WHAT TO PRODUCE:
Look through the entries below, please, and copy every line with the word "Alleged".

(Change detection outputs)
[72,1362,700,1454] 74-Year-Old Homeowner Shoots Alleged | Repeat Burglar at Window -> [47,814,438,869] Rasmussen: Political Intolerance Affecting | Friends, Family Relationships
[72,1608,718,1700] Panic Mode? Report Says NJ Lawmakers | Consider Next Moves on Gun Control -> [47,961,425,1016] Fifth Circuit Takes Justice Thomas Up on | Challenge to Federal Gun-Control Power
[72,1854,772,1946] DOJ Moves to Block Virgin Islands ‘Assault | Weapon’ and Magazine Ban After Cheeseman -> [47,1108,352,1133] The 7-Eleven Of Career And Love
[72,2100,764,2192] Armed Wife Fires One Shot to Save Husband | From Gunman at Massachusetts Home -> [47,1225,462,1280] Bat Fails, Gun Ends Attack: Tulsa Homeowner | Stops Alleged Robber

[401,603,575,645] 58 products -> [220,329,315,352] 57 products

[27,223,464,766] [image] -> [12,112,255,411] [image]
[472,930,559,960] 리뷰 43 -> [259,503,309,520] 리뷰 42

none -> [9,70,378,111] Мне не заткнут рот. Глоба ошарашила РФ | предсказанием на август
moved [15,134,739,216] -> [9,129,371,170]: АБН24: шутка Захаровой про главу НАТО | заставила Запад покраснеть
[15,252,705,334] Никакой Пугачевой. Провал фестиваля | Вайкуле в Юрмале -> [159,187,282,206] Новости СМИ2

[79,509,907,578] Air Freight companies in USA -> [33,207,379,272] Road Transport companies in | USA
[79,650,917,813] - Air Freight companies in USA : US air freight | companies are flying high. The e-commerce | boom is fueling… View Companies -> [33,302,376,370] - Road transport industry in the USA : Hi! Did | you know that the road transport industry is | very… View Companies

RESPONSE FOR THIS EXERCISE:
[72,1362,700,1454] 74-Year-Old Homeowner Shoots Alleged | Repeat Burglar at Window -> [47,814,438,869] Rasmussen: Political Intolerance Affecting | Friends, Family Relationships
[72,2100,764,2192] Armed Wife Fires One Shot to Save Husband | From Gunman at Massachusetts Home -> [47,1225,462,1280] Bat Fails, Gun Ends Attack: Tulsa Homeowner | Stops Alleged Robber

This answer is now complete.